Ella me hizo callar llevándome uno de sus dedos sarmentosos a la boca y sonrió.
Dos días después supe que había muerto. Aquel día le tomé miedo a mi dichoso don.
Cero minutos. Cero segundos.
Un silencio absoluto se adueñó de la caverna de hielo. Incluso la entrecortada respiración de William Faber dejó de sonar en la bóveda bajo la que se ocultaban Jenkins y Allen. El consejero del presidente estaba tan absorto con la serena belleza que irradiaba Julia Álvarez que tardó unos instantes en darse cuenta del final de la cuenta atrás.
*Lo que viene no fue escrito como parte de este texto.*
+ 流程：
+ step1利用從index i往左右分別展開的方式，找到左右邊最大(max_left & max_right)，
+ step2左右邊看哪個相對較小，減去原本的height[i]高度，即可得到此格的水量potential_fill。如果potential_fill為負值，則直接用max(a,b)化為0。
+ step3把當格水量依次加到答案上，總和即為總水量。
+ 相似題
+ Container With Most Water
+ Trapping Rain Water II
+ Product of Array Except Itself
Allá tendida, con la cabeza llena de electrodos, apoyada en una pequeña almohada y con su camilla erguida en un ángulo cercano a los noventa grados, Julia dormitaba con placidez. Parecía una princesa de cuento que estuviera esperando el beso de un príncipe azul para volver a la vida. Se preguntaba en qué estaría pensando en ese momento. Con qué estaría soñando.
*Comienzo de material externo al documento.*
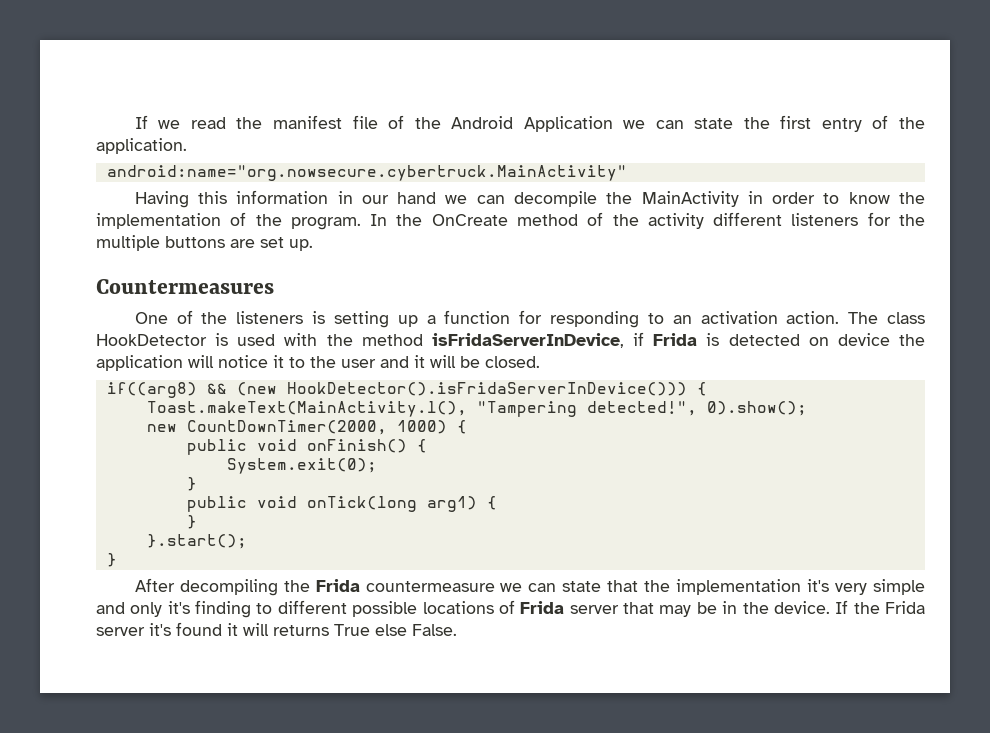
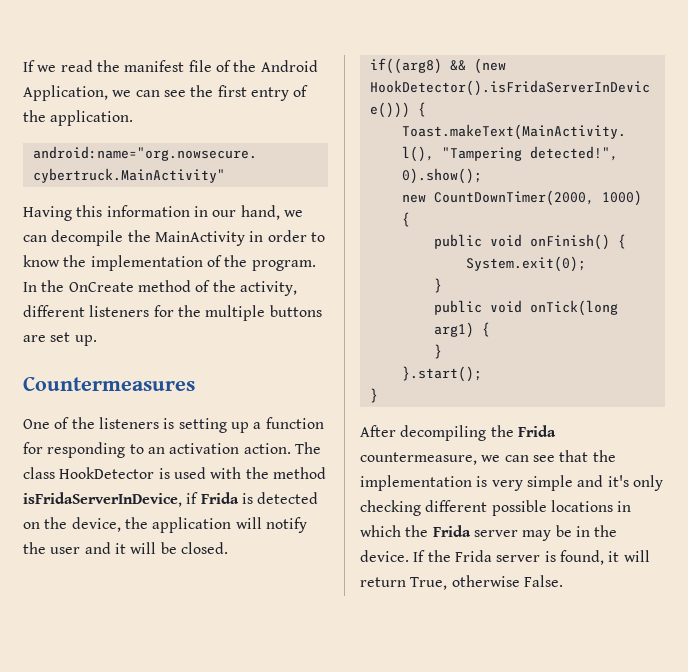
- If we read the manifest file of the Android Application we can state the first entry of the application.
+ If we read the manifest file of the Android Application, we can see the first entry of the application.
- Having this information in our hand we can decompile the MainActivity in order to know the implementation of the program.
+ Having this information in our hand, we can decompile the MainActivity in order to know the implementation of the program.
- In the OnCreate method of the activity different listeners for the multiple buttons are set up.
+ In the OnCreate method of the activity, different listeners for the multiple buttons are set up.
- The class HookDetector is used with the method isFridaServerInDevice, if Frida is detected on device the application will notice it to the user and it will be closed.
+ The class HookDetector is used with the method isFridaServerInDevice, if Frida is detected on the device, the application will notify the user and it will be closed.
- After decompiling the Frida countermeasure we can state that the implementation it's very simple and only it's finding to different possible locations of Frida server that may be in the device.
+ After decompiling the Frida countermeasure, we can see that the implementation is very simple and it's only checking different possible locations in which the Frida server may be in the device.
- If the Frida server it's found it will returns True else False.
+ If the Frida server is found, it will return True, otherwise False.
Pero la española no abrió los ojos cuando el contador se puso a cero.
De hecho, ninguno de los que la rodeaban -ni siquiera Ellen Watson, que todavía seguía pasmada, con la mirada fija en el Arca- parecía esperarlo. Todos aguardaban a que su evanescente don activara ese misterioso mecanismo de comunicación en el que las piedras que aferraba desempeñaban un papel esencial.
– Bien, señores, ha llegado la hora -anunció William Faber, rompiendo la quietud general-. La lluvia de plasma está atravesando la ionosfera en estos momentos. Ahora sabremos si esas partículas de alta carga energética harán o no su trabajo. Será cuestión de segundos que hagan su irrupción y…
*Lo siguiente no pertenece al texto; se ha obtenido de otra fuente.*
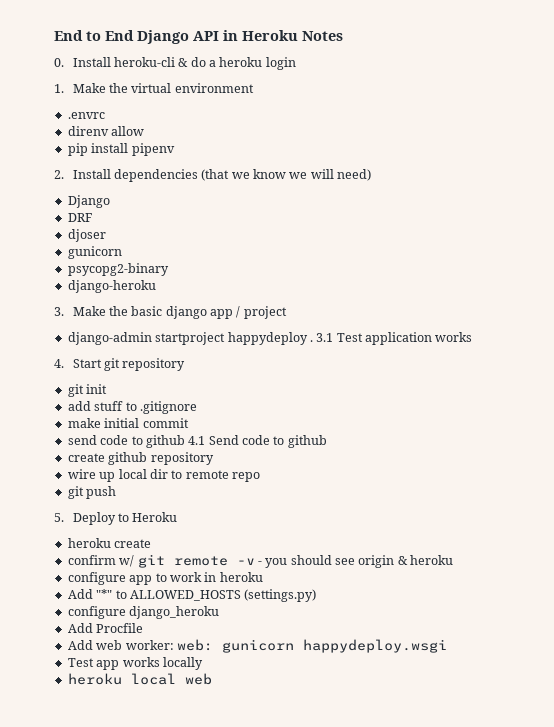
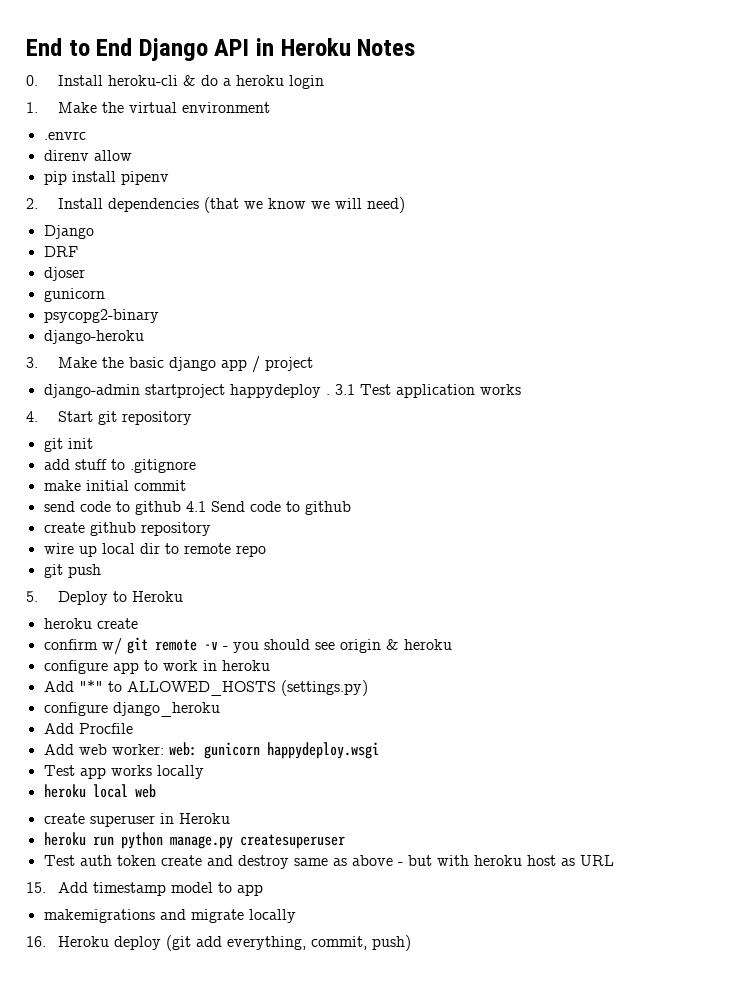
+ create superuser in Heroku
+ heroku run python manage.py createsuperuser
+ Test auth token create and destroy same as above - but with heroku host as URL
+ 15. Add timestamp model to app
+ makemigrations and migrate locally
+ 16. Heroku deploy (git add everything, commit, push)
Un crepitar intenso lo interrumpió. Sonó en algún lugar cerca del generador de gasoil, como si se estuviese quemando algo.
Artemi Dujok se giró hacia ese punto pero no distinguió nada fuera de lugar. Sus hombres, armados con sus fieles uzi, apuntaron hacia allá buscando en vano algún intruso. Era absurdo pensar que nadie los hubiera seguido hasta allí. Sin embargo, antes de que pudieran volverse otra vez hacia Julia, un arco de luz azul eléctrica cayó del cielo a pocos pasos de ellos. Y otro. Y otro más. En segundos, un pequeño aluvión de ellos se precipitó contra el suelo como si fueran chispas de soldador.
– ¿Qué es eso? -se asustó Ellen.
Ninguno de los ángeles reaccionó.
Lo curioso de aquellas chispas es que no se fundieron al tocar el hielo. Varias de ellas empezaron a reptar por el suelo, atraídas por la camilla de la médium. Eran como fideos planos agrupados en racimos. Blancos. Muy brillantes. Pero, sobre todo, parecían moverse de acuerdo a una intención. A alguna clase de inteligencia.
Martin dio un paso atrás al verlas. Haci y Waasfi lo secundaron.
Las «arañas» -pues, a la postre, eso era lo que parecían- alcanzaron el casco de Julia y se dividieron en tres grupos. Cada uno se desdobló a su vez en un nuevo ovillo de chispas y pronto cubrían ya el cuerpo entero de la mujer. Su mayor densidad se concentró en los puños. Las adamantas atraían aquella corriente como si fueran un imán. Julia, inconsciente, se sacudió una, dos, tres… y hasta seis veces antes de volverse a empotrar contra la camilla. Tiró de las correas, incrustándoselas en el pecho, y se desplomó después contra la colchoneta, tiesa como un cadáver.
– ¿Qué es eso? -volvió a chillar Ellen, histérica-. ¿Qué es?
Pero esta vez, su voz apenas se oyó.